I actually attended Gospel Doctrine yesterday (don’t fall over in shock, anyone), and there was much discussion of this scripture:
“And we will prove them herewith, to see if they will do all things whatsoever the Lord their God shall command them.” (Abraham 3:25)
I’ve heard all my life that life is a test. But I’m not entirely comfortable with that way of talking about it, and I’ve been thinking about why that is. Maybe it’s that a “test” sounds to me like something being given by a neutral, disinterested party– as if God were a scientist running us through mazes and observing whether we or not we succeed. It strikes me as rather similar to the notion that God is responsible for all the trials in our lives, an idea which I’ve always found tremendously disturbing. (To clarify, I do believe that God can bring good out of even awful situations, but I don’t think that’s the same as saying that God is the one responsible for such situations.)

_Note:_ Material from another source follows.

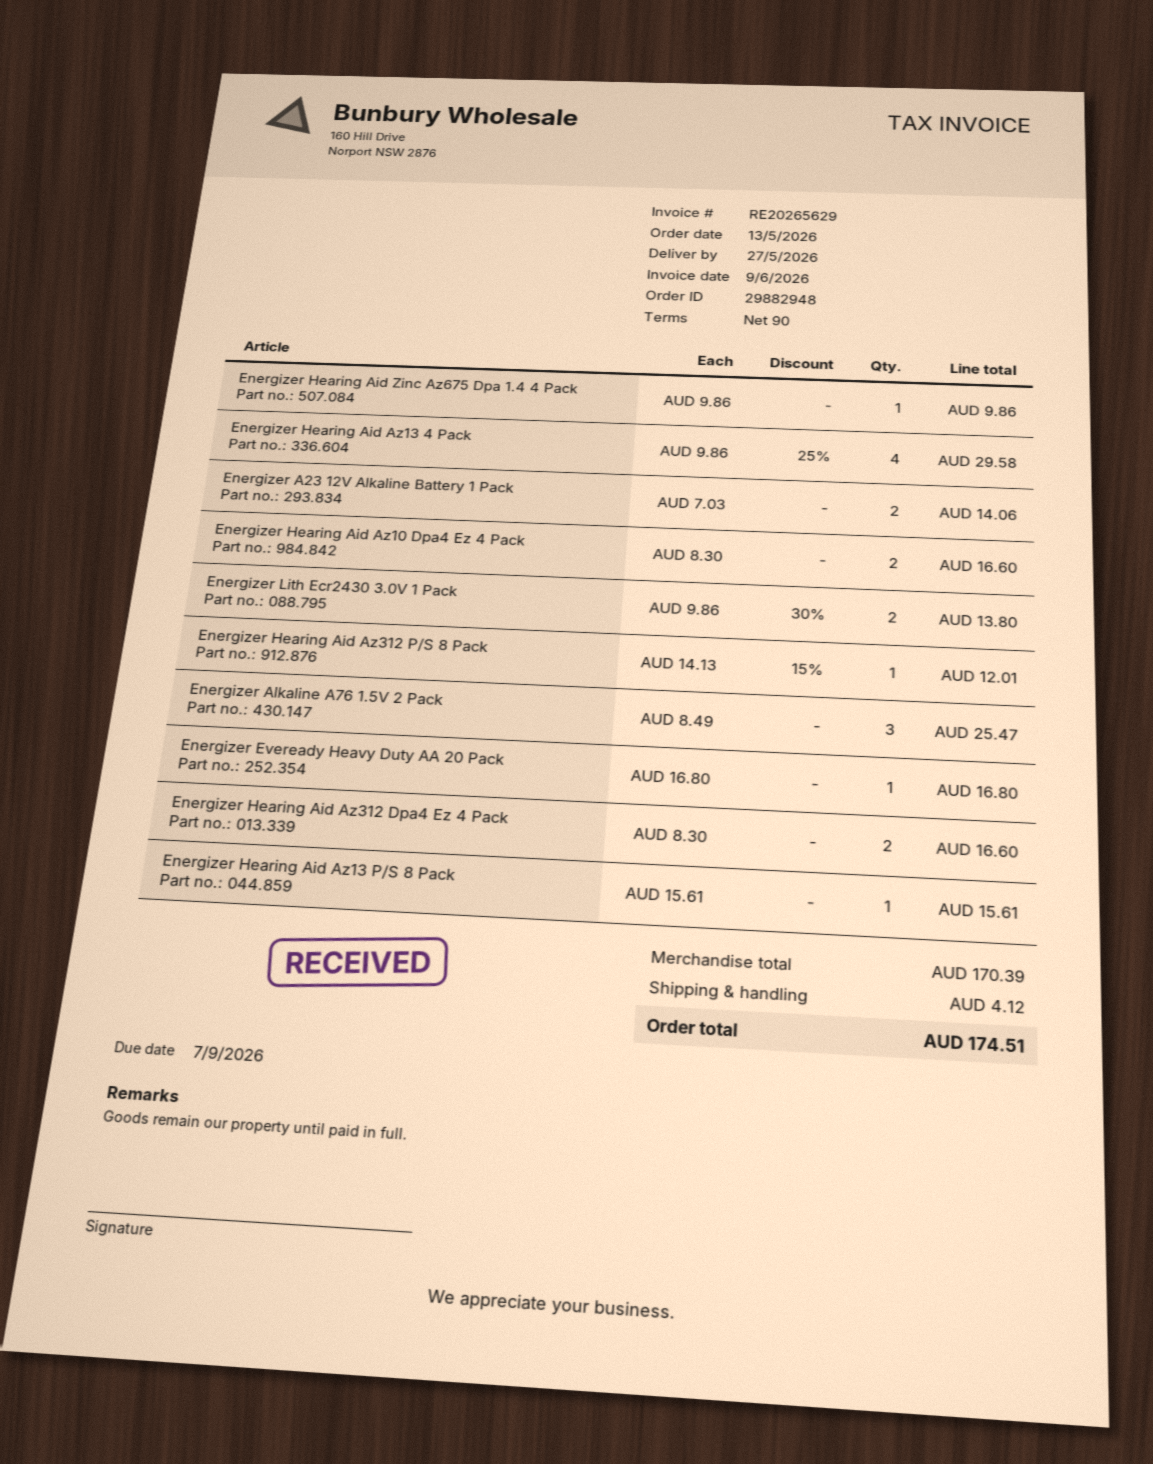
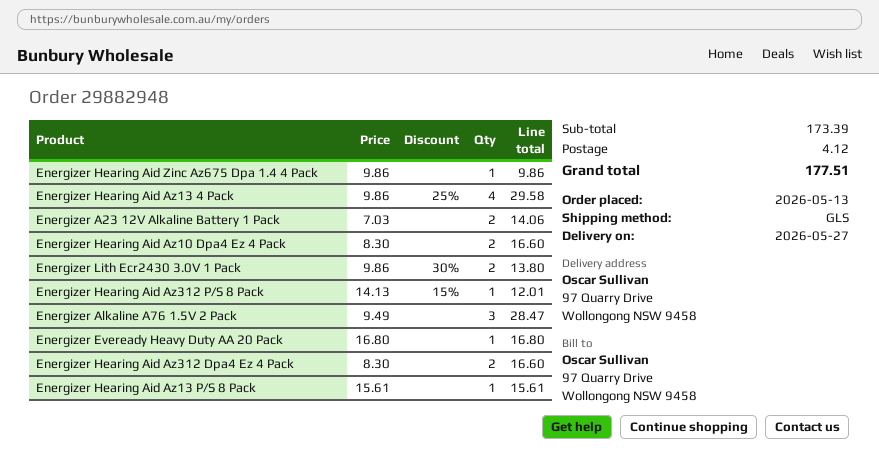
Energizer Alkaline A76 1.5V 2 Pack: 3 x 8.49 = 25.47 -> 3 x 9.49 = 28.47
subtotal: 170.39 -> 173.39
total: 174.51 -> 177.51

Perhaps I also dislike the metaphor because it sounds so external. I do think our choices matter, but I think they matter because they make us into the people that we are– not because God is going to assign us a grade at the end. “Sorry, you almost made the 90 percent cut-off for the Celestial Kingdom, but unfortunately you sometimes skipped your visiting teaching.” (Minus the 90 percent bit, I actually once heard a statement along those lines in Relief Society.)
But I think my biggest objection is that life seems less meaningful somehow if its most fundamental purpose is about passing or failing. I believe that our experiences here have some kind of intrinsic value, that they’re more than just lines to be added to a celestial resumé. It seems to me that the purpose of this life must be closely tied to experiential learning, in that we have experiences here that we couldn’t have in the premortal world– such as being embodied, or having to make decisions in a situation of ambiguity. And perhaps my problem with the test idea is that I don’t really associate tests with learning; I see them more as a kind of arbitrary hoop-jumping. My sisters and I have often discussed that feeling of wishing you had the time to genuinely learn the material you were studying in school, instead of frantically choking it down. Is it possible, I wonder, that focusing on life as a test which you have to get right could lead you to miss out on a lot of what is actually most rich and valuable about this experience of mortality?